Five years ago, government’s domestic maturity profile was too low as short-term floating debts were at Rs5.3 trillion or 54 percent of total government domestic debt. The roll over risk heightened at that time as the government had to retire old debt and issue new frequently, and exposure to interest rates risk was too high.
In 2014, ministry of finance started issuing PIBs in bulk - Rs2.1 trillion PIBs, on net basis, added in nine months during December 2013 – September 2014 versus Rs1.4 trillion in previous 13 years. That helped the debt maturity profile to grow and the rollover risk to subside, but at some cost.
The major chunk of transactions took place in 3-years PIBs, which were maturing in July 2016. In 2014, interest rates were at the upward end of cycle. The policy rate was at its peak of 10 percent between December 2013 – September 2014; and by the time of maturity in July 2016, it came down to 6.0 percent.
At the time of falling rates, government took the hit on issuing long-term bonds in bulk. The opportunity cost of additional interest cost of 2.5 percent (differential between 3-year PIB and 6-M T-Bills) was around Rs50-60 billion per annum.
Post July 2016; PIB stock kept on declining as government was interested in issuing fresh bonds but did not accept low price bids by banks. From June 2016 level of Rs4.9 trillion, the toll came down to Rs3.3 trillion in March 2018. The government’s domestic debt on the flipside kept on increasing and T-bills dominated once again.
The floating debt that came down from (Rs5.3tn) 54 percent of total domestic debt in July 2013 to 36 percent (Rs5.0tn) in July 2016, started moving north again and the toll stood at 53 percent o(Rs8.7tn) in March 2018. Since then, the rollover risk is back. T-Bills are maturing every fortnight as there are six auctions from May-July 2018 - Rs5.1tn in total are maturing and all are targeted to roll over.
In case of PIBs, government is not targeting much due to the lack of market appetite. In fixed PIBs, the targets are Rs50 billion each in three action dates. Same is the case of newly introduced floating rates PIBs where in total Rs150 billion are expected to be raised in three auctions spanning May-July 2018.
In short, PIBs worth Rs300 billion in total is a mere fraction of Rs5.15 trillion T-Bills in the upcoming auction calendar. Hence, the introduction of floating PIBs at this point is symbolic. It’s a welcome addition to thinly traded market with very few products available in the market.
Principally, the floating PIBs can help banks hedge against the interest rates risk as the margins of floating PIBs is to be fixed in the auction, and the rate will change six monthly benchmarked to weighted average yield of 6-M T-Bills. Concurrently, the government’s roll over risk would reduce as market interest in new instrument will improve the maturity profile of the domestic debt.
Having said that, the new instrument is not likely to help in much needed price discovery in the long-term papers.
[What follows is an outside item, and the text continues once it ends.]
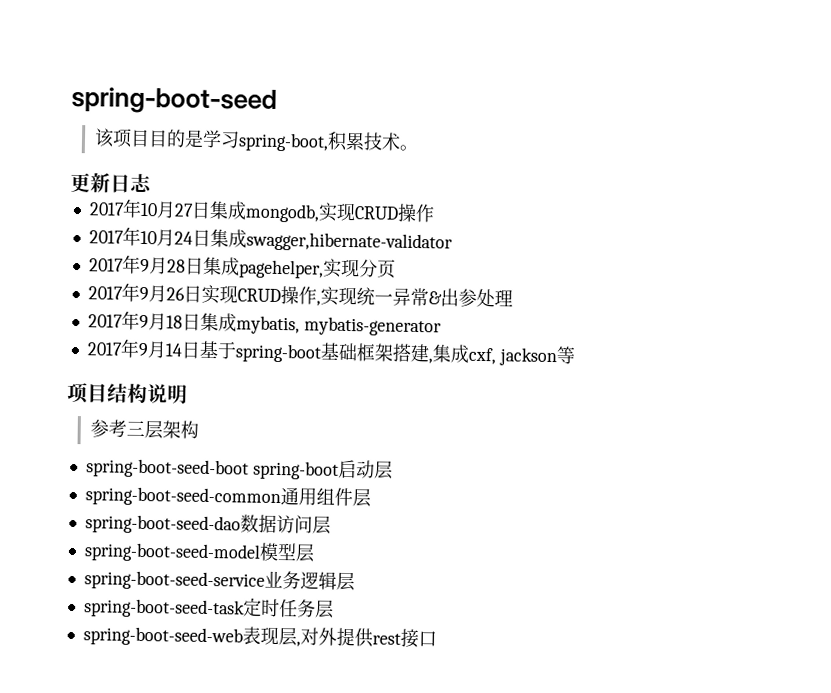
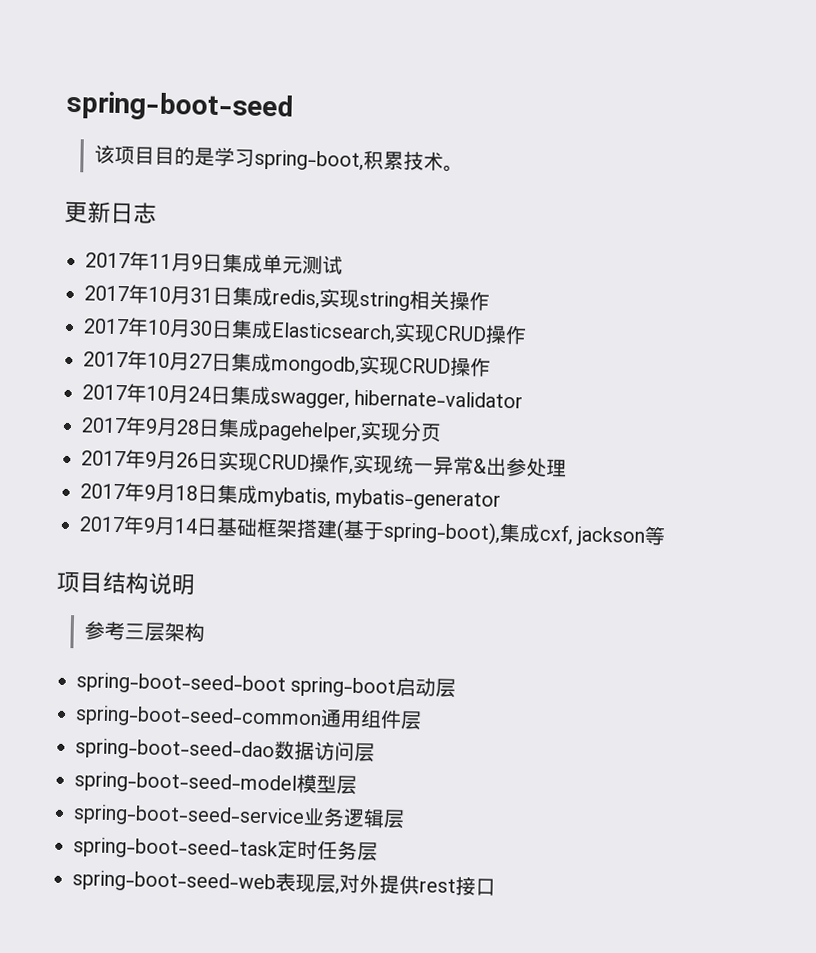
(152, 183) none -> [85,251,343,275] [84,284,490,311] [83,317,527,345] // 2017年11月9日集成单元测试 // 2017年10月31日集成redis,实现string相关操作 // 2017年10月30日集成Elasticsearch,实现CRUD操作
[245,231,453,253] swagger,hibernate-validator -> [270,389,524,409] swagger, hibernate-validator
[216,341,340,363] 于spring-boot基 -> (238, 527) none
[427,358,433,364] , -> [336,519,501,545] (基于spring-boot),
Out of Rs3.3 trillion PIBs, Rs2.2 trillion are held by bank and rest are owned by mutual funds and insurance companies. The latter do not actively trade in the market, and hence not indicative of a long term yield curve.
The government needs to use Rs2.7 trillion in un-funded NSS for market making. Right now, these are single entry debt. What government can do is to issue equivalent amount of PIBs and T Bill after conducting an actuarial valuation of expected maturity of NSS.
The CDNS can use these marketable papers to meet their maturities. The incremental addition of NSS should be double entry backed by government papers, mainly PIBs. The NSS counter in this way can lend to banks and even compete with banks in short-term and long-term papers in the market.
When there will be more bids, the government borrowing cost would come down due enhanced recipients in the market as right now it’s relying on a few big banks’ treasuries for price discovery. The long-term yield curve is of utmost importance for long-term lending by banks in infrastructure and much needed housing mortgage market.